> **PROVIDED DATA**:
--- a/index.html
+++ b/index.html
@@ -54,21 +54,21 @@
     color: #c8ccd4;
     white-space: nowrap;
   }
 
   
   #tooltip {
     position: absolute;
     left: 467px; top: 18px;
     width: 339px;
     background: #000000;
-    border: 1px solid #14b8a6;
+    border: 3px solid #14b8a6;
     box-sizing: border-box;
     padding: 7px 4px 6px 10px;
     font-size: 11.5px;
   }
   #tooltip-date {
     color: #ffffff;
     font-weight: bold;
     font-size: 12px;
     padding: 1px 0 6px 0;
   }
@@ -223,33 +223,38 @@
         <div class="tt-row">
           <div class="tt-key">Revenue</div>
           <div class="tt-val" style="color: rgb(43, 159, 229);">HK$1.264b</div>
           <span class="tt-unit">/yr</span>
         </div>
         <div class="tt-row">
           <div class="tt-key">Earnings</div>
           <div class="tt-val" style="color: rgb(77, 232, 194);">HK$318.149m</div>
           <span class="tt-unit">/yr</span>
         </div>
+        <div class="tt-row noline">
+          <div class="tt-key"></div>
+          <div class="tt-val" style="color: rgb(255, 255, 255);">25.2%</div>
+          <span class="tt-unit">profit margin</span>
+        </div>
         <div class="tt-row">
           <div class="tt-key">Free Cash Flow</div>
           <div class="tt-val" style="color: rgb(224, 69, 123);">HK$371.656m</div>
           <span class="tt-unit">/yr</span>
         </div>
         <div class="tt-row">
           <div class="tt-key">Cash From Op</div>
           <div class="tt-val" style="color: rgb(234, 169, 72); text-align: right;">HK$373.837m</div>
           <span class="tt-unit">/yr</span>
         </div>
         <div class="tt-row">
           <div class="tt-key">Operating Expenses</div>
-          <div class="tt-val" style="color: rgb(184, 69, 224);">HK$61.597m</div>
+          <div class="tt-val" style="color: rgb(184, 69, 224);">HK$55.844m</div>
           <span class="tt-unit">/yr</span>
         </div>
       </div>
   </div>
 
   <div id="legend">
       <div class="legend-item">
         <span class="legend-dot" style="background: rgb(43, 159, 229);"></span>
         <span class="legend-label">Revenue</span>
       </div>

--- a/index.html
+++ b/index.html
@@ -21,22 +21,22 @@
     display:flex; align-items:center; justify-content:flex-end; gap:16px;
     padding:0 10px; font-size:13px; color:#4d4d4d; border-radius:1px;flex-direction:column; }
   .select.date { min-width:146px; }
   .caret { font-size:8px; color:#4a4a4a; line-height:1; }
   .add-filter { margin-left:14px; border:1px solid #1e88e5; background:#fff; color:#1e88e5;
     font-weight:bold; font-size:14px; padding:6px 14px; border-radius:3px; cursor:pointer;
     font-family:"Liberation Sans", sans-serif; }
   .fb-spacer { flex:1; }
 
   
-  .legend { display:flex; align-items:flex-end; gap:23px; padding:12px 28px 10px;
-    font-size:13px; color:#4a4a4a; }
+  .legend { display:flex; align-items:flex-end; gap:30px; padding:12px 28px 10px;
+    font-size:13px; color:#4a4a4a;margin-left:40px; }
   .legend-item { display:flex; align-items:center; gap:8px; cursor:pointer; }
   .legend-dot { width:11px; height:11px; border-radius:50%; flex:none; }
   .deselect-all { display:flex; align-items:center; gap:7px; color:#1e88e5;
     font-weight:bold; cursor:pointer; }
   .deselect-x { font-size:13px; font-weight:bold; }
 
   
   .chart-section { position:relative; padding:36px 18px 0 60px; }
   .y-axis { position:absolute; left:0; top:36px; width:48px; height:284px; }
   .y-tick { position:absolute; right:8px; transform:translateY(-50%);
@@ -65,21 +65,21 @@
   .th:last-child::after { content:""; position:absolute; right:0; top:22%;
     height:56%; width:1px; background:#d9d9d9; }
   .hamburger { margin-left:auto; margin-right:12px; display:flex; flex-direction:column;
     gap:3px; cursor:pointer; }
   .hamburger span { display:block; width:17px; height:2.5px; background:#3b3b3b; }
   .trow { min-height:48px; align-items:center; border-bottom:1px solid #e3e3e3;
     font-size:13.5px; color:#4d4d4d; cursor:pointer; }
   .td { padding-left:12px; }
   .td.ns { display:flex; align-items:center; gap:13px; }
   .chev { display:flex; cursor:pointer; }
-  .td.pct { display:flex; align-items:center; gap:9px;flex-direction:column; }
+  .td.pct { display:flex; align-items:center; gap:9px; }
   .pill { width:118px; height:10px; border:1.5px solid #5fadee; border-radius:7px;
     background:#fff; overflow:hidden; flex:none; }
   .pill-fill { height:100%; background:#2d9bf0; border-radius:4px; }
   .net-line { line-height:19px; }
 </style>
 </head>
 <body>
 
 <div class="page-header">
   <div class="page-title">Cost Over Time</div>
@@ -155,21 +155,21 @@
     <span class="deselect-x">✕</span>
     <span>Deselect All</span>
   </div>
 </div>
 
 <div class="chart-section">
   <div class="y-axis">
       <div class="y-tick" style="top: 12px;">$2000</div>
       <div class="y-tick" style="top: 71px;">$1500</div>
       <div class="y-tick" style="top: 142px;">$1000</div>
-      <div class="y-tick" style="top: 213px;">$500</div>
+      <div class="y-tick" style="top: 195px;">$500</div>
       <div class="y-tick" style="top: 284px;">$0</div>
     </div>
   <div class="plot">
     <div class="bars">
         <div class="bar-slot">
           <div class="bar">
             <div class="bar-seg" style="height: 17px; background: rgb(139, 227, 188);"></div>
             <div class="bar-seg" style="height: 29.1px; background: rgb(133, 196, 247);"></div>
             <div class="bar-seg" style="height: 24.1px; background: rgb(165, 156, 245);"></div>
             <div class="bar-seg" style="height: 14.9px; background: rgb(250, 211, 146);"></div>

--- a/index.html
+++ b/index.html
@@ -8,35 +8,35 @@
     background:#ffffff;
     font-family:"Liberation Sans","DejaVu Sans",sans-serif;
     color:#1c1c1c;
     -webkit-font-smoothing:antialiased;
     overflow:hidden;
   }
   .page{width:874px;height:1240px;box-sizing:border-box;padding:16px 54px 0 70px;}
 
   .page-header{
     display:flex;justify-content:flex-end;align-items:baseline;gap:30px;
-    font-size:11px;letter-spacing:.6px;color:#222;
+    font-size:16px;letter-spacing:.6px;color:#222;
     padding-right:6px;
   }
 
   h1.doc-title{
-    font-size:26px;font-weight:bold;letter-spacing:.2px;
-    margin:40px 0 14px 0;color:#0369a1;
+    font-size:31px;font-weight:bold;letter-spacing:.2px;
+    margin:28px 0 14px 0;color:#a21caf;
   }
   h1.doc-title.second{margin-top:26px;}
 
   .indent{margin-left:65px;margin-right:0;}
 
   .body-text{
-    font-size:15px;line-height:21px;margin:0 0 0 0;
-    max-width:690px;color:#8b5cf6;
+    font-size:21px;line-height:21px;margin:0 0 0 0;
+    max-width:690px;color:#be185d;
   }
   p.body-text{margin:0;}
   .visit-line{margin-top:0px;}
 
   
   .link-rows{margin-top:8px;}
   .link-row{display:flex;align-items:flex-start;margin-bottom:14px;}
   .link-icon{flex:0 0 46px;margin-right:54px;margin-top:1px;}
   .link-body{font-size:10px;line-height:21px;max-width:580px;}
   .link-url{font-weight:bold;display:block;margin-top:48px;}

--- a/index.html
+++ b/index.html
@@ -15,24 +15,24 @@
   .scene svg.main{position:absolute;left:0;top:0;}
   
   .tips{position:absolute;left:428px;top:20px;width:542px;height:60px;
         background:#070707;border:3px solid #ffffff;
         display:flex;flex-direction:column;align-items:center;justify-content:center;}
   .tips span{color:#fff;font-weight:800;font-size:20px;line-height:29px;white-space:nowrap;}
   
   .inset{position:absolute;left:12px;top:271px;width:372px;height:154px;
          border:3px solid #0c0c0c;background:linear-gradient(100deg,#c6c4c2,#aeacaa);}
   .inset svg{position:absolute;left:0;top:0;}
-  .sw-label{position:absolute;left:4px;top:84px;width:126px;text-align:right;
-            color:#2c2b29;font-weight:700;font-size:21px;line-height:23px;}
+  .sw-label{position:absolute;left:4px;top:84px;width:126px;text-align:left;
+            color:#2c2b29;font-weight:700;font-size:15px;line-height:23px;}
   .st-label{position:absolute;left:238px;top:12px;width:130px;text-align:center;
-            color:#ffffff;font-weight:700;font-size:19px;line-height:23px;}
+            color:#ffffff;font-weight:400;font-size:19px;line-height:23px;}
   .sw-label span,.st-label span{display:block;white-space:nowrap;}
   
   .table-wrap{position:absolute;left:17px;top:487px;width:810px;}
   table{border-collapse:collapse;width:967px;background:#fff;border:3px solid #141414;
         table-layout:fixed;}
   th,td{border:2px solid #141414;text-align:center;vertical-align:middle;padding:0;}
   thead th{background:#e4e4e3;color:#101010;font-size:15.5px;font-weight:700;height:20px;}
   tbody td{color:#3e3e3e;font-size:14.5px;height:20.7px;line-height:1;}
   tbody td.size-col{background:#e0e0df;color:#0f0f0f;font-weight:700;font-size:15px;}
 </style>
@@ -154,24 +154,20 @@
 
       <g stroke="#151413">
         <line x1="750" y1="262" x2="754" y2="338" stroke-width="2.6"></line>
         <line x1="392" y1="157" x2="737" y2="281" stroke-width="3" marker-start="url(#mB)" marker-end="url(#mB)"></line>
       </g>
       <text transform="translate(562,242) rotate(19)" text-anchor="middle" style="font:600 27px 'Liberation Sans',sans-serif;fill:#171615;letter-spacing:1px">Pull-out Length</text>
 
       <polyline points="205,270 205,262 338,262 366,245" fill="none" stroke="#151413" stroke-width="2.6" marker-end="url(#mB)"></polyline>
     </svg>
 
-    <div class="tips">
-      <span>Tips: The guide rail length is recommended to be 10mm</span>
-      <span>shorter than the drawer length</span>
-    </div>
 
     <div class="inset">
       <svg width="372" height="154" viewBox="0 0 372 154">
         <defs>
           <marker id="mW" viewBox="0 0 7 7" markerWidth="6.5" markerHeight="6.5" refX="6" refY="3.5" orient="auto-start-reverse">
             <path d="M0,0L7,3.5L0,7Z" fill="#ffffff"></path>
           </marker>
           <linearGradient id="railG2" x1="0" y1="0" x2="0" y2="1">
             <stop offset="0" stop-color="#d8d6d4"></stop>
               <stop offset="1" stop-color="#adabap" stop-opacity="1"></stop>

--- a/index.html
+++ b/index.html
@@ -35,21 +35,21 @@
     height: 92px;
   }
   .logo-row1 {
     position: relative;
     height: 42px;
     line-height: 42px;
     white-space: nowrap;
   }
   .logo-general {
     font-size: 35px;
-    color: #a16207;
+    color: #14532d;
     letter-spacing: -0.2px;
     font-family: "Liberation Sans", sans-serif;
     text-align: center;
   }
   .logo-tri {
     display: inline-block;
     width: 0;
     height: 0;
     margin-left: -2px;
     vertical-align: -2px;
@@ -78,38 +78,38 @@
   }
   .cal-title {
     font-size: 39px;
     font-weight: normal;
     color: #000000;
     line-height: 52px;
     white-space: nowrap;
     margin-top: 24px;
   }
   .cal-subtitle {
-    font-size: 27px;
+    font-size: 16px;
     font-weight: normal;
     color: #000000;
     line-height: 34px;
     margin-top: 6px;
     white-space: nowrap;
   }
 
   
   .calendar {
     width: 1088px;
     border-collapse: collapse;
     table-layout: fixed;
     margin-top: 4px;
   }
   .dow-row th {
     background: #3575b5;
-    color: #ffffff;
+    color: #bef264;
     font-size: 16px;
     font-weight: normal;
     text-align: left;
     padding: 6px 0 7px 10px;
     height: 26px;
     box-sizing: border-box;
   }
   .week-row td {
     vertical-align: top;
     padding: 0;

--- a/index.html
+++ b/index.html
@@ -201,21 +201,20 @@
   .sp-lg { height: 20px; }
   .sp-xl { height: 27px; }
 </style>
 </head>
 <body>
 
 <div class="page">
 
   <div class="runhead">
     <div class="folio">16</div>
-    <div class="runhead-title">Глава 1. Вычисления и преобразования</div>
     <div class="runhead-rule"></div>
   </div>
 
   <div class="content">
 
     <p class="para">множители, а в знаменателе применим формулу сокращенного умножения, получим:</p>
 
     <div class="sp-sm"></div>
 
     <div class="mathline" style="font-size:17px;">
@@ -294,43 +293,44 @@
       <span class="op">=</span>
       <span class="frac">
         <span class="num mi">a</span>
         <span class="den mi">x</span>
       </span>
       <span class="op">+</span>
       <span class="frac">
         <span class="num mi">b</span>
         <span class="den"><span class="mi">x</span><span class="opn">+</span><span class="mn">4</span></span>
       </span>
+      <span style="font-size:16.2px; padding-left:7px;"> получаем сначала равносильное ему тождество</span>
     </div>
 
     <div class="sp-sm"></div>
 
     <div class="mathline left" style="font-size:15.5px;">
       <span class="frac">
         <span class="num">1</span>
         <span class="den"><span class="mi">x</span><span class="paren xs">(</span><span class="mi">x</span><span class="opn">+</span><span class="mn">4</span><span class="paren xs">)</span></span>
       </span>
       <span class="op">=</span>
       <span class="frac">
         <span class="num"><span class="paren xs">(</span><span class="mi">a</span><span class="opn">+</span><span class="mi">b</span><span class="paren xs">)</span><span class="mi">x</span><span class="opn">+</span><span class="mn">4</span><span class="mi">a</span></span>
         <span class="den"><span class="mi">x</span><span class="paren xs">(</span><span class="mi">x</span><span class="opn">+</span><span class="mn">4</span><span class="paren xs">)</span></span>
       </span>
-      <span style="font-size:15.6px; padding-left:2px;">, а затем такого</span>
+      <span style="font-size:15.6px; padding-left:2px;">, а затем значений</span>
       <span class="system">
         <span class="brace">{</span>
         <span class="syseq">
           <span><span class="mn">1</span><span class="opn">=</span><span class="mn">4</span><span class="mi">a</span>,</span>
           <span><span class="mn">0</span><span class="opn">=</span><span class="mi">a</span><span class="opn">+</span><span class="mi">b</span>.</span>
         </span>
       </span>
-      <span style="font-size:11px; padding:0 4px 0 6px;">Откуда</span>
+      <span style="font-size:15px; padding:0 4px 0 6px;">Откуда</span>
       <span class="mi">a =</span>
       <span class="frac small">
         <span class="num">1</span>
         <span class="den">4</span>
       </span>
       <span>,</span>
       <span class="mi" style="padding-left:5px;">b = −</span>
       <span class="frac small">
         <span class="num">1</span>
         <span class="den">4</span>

> **ACTIVITY**: Only lines containing "letter" belong in the answer; copy every such line from the records.

> **TASK SOLUTION**:
-    font-size:11px;letter-spacing:.6px;color:#222;
+    font-size:16px;letter-spacing:.6px;color:#222;
-    font-size:26px;font-weight:bold;letter-spacing:.2px;
+    font-size:31px;font-weight:bold;letter-spacing:.2px;
       <text transform="translate(562,242) rotate(19)" text-anchor="middle" style="font:600 27px 'Liberation Sans',sans-serif;fill:#171615;letter-spacing:1px">Pull-out Length</text>
     letter-spacing: -0.2px;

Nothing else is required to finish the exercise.